[Start of Attachment]

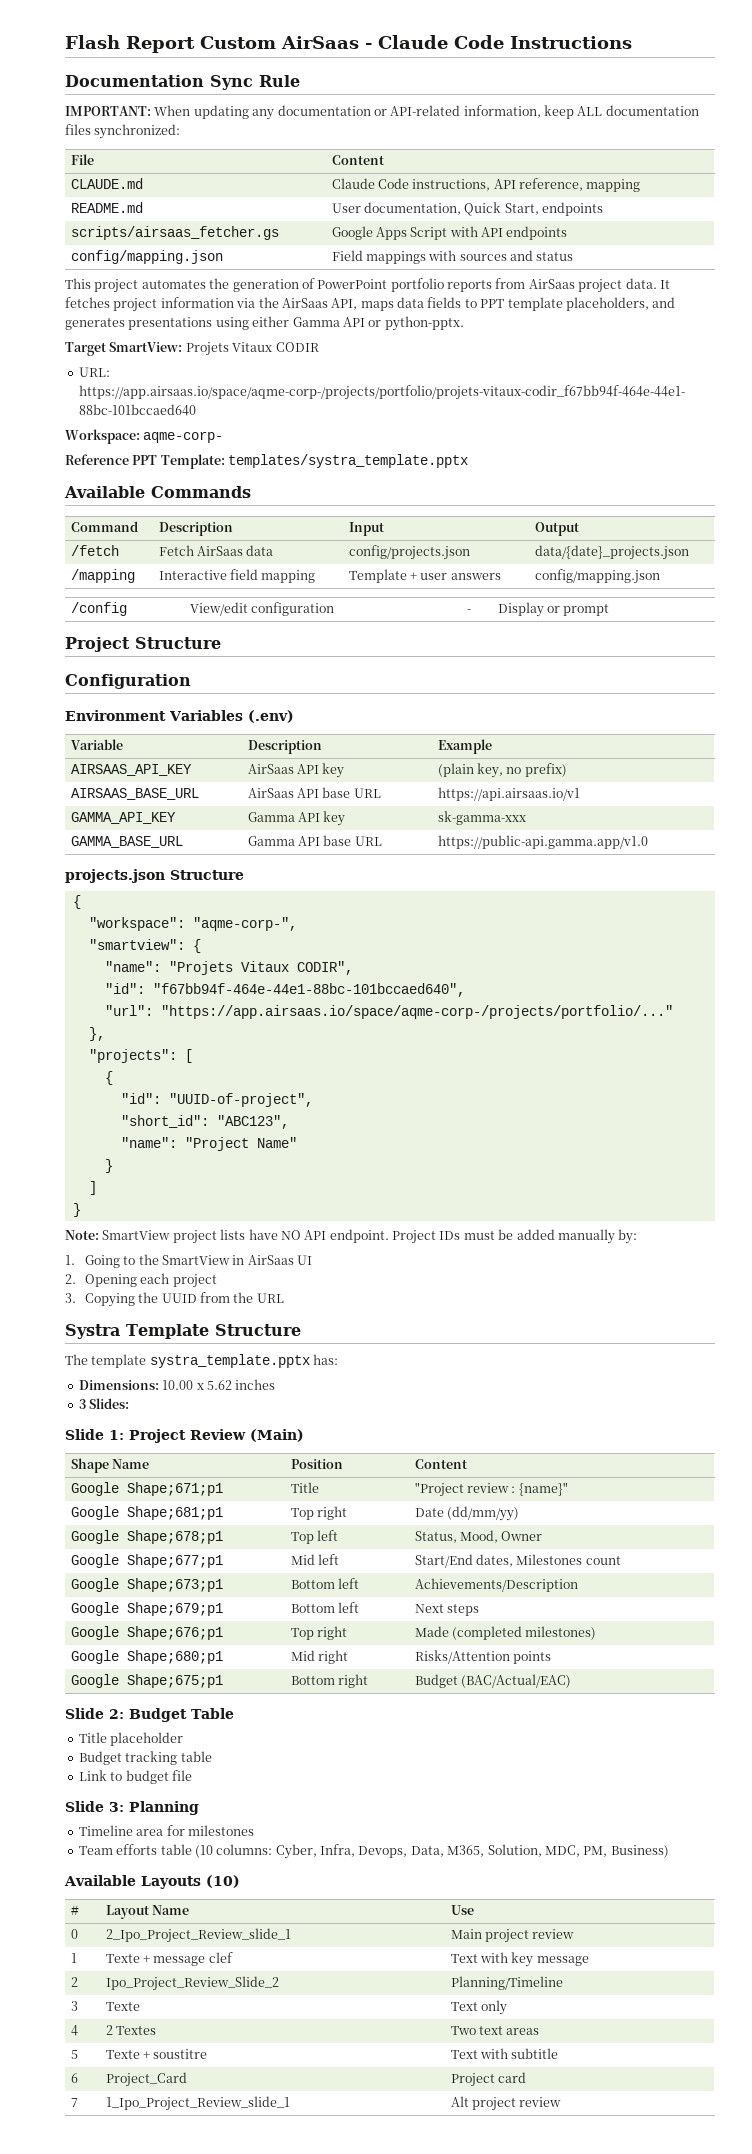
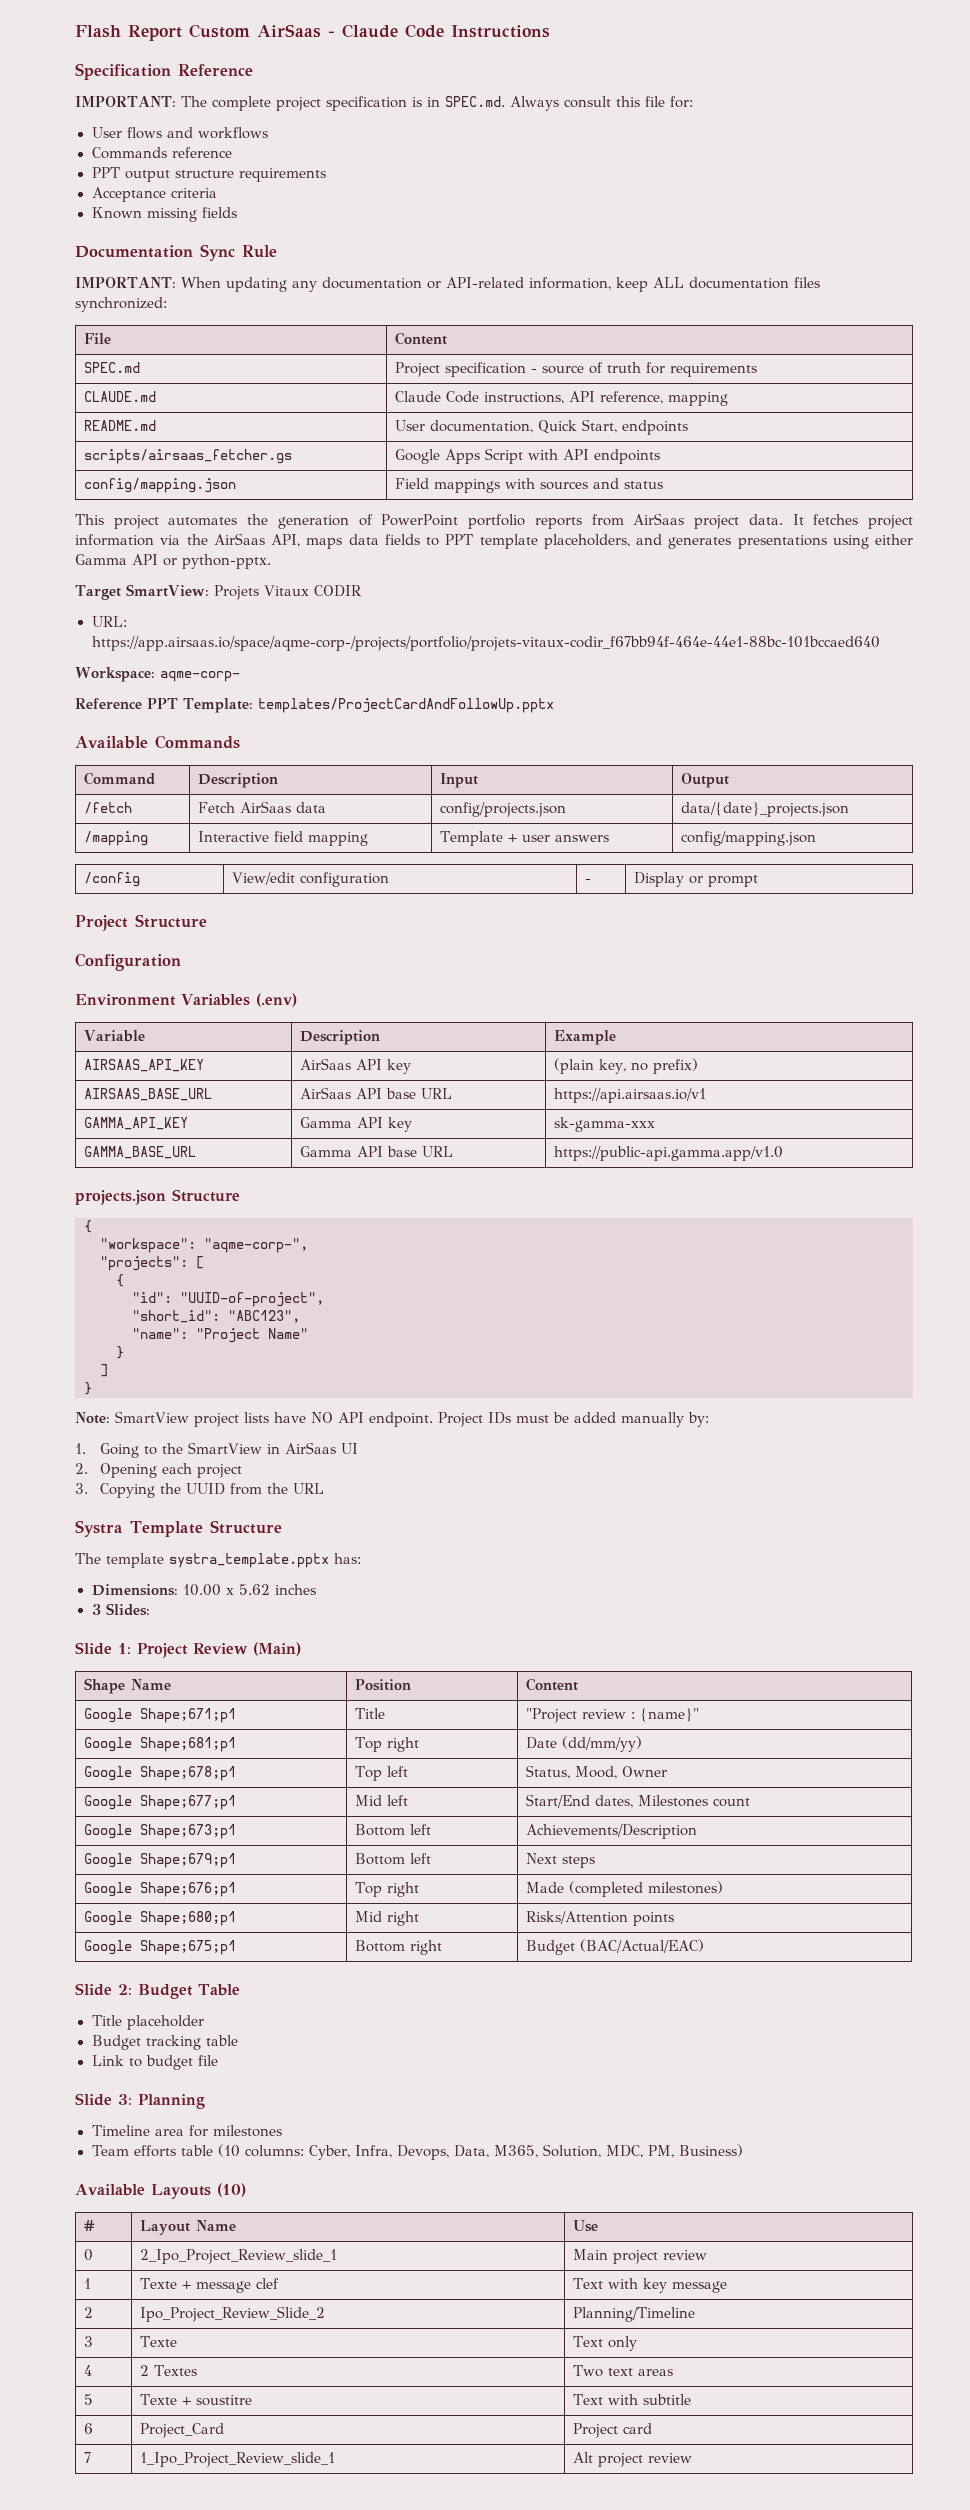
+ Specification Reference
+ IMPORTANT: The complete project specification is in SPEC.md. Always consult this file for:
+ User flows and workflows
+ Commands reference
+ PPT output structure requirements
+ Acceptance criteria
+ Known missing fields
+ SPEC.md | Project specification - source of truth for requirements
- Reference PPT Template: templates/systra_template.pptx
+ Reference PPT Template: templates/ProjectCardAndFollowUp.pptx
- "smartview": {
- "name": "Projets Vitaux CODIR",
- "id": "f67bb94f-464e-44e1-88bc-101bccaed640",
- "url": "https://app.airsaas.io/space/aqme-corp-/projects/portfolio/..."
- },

[End of Attachment]
[Start of Attachment]

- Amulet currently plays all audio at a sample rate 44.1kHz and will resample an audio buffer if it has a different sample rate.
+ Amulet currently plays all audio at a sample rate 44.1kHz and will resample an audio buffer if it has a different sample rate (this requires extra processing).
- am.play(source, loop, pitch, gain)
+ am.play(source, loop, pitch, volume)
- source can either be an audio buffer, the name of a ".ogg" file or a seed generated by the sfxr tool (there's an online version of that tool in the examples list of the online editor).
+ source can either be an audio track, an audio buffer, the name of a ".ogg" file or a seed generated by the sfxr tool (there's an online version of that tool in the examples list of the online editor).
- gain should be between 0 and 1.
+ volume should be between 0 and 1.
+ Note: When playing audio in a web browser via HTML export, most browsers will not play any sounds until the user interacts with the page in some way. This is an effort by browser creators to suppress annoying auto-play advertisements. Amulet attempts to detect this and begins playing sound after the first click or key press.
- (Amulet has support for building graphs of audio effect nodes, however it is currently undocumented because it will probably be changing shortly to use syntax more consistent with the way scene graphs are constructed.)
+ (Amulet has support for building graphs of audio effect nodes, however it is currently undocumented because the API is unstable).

[End of Attachment]

● **YOUR ASSIGNMENT**
Your response should contain each line of the listing in which the word "editor" occurs.

● **ANSWER BELOW**
- source can either be an audio buffer, the name of a ".ogg" file or a seed generated by the sfxr tool (there's an online version of that tool in the examples list of the online editor).
+ source can either be an audio track, an audio buffer, the name of a ".ogg" file or a seed generated by the sfxr tool (there's an online version of that tool in the examples list of the online editor).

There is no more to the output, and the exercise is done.